Windows Upgrade, FAA Error Cause LAX Shutdown
fname writes "The recent shutdown of LAX due to an FAA radio outage was apparently caused by a Windows 2000 integration flaw, possibility related to an old Windows 95 bug. An article at the LA Times claims that the outage was caused by human error, as the system will automatically shut down after 49.7 days (related to this Windows 95 flaw?), and a technician didn't reboot the system monthly as he should have. This happened after an upgrade from Unix to Windows. I don't think blame should be assigned to the technician who missed the task; rather, it seems a gross oversight for the FAA to guarantee that such a critical system will crash after only one missed maintenance task. Who's really at fault?"
The recent shutdown of LAX due to an FAA radio outage was apparently caused by a Windows 2000 integration flaw, possibility related to an old Windows 95 bug.
/sarcasm
Okay... a Win95 bug leads to the LAX shutdown because the *same* bug was later found in Win2k? Yup, closed source is the answer, Mr. Gates. I hereby repent my sins of Open Source Freedom and agree that security by obscurity is the answer!
a technician didn't reboot the system monthly as he should have
You have to love a system that requires downtime as part of uptime. How many Linux users have this problem? (Please press the Start button to shut down (stop) the computer.)
The dangers of knowledge trigger emotional distress in human beings.
"Upgrade" from Unix to Windows, eh. You keep using that word. I do not think it means what you think it means.
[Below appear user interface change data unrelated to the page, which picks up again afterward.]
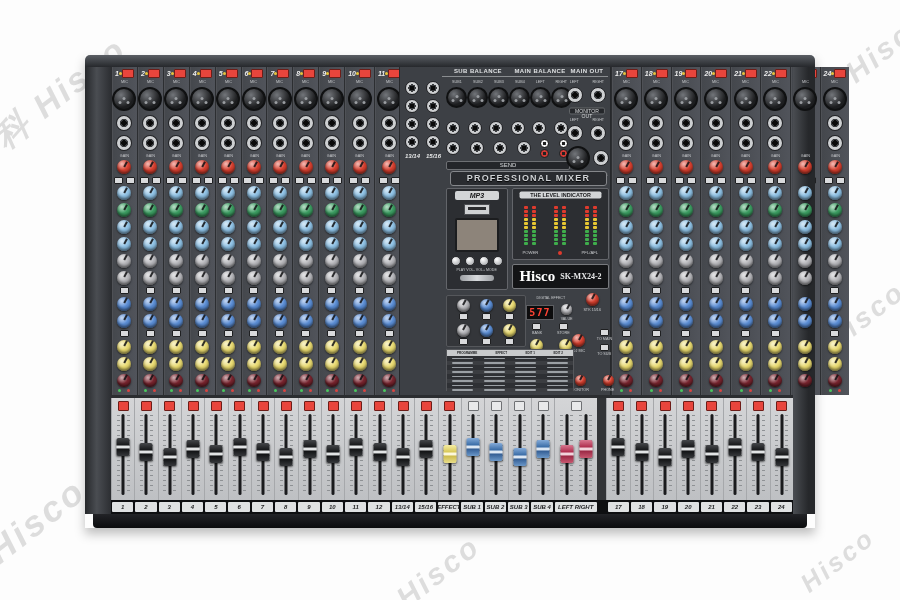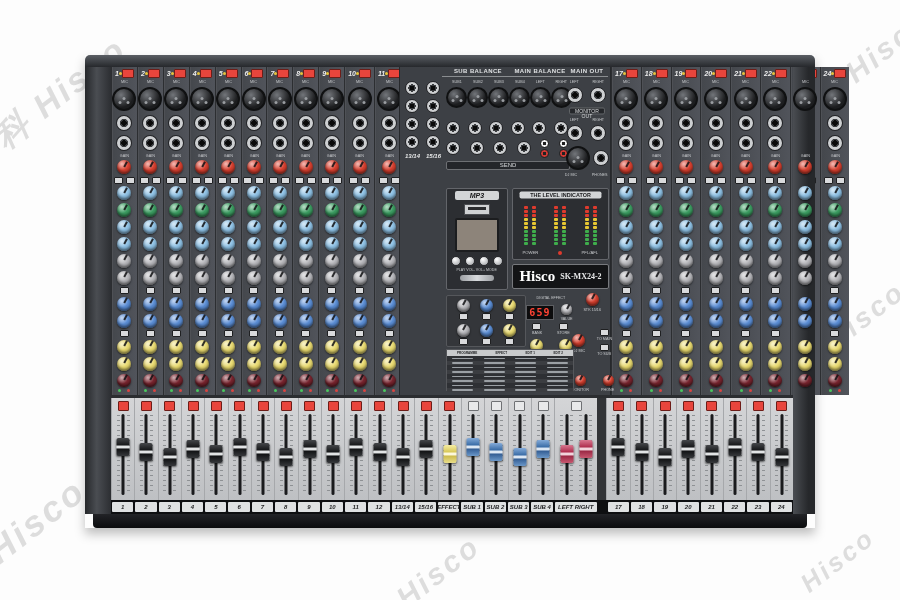--- a/index.html
+++ b/index.html
@@ -781,6 +781,7 @@
               </div>
             </div>
 
+            <div class="pro-badge">PROFESSIONAL MIXER</div>
 
             <div class="mp3">
               <div class="mp3-title">MP3</div>

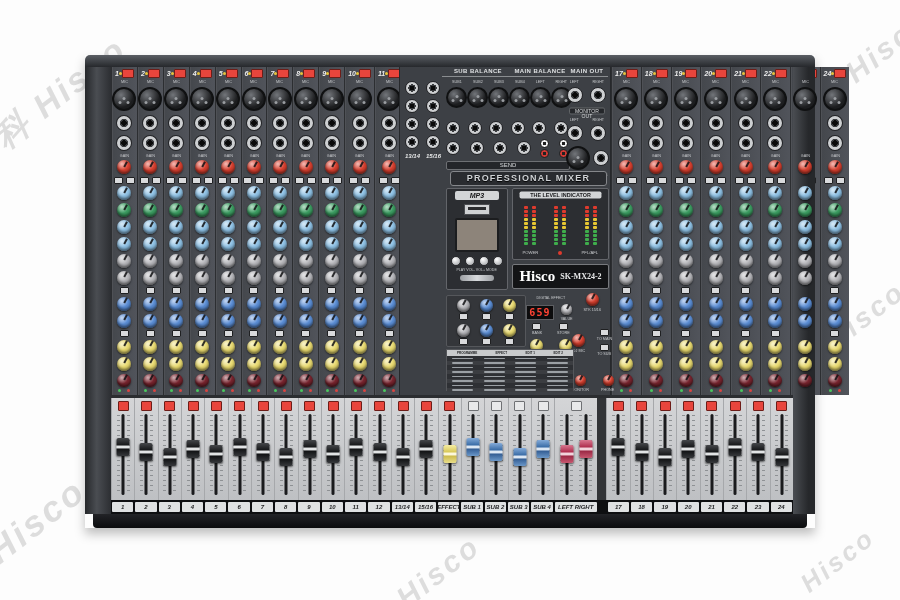--- a/index.html
+++ b/index.html
@@ -925,7 +925,7 @@
             <div class="fx">
               <div class="fx-title">DIGITAL EFFECT</div>
               <div class="fx-disp-row">
-                <div class="seg">659</div>
+                <div class="seg">577</div>
                 <div class="kstack">
                   <div class="knob k11 shine" id="value-knob" style="background-color: rgb(194, 194, 198);"></div>
                   <span class="tlabel">VALUE</span>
Use Ctrl-C instead of ESC in Vim!
I thought switching to Windows from *nix saved time, money, and hassle! Haven't you guys seen those banner ads here?
This old error was from the use of a 32 bit 1 ms increment timer (comes out to 49.7 days until rollover). AFAIK, this was fixed in Win2k and above when the timer got bumped to 64 bit. Maybe whoever set up LAX was using some ancient legacy middleware that used the old timer. This is just bizarre. In both locations that I have worked the last three years, none of the Win2k or Win2k3 servers went down ever. Sounds like bad consultants.
[RIAA] says its concern is artists. That's true, in just the sense that a cattle rancher is concerned about its cattle.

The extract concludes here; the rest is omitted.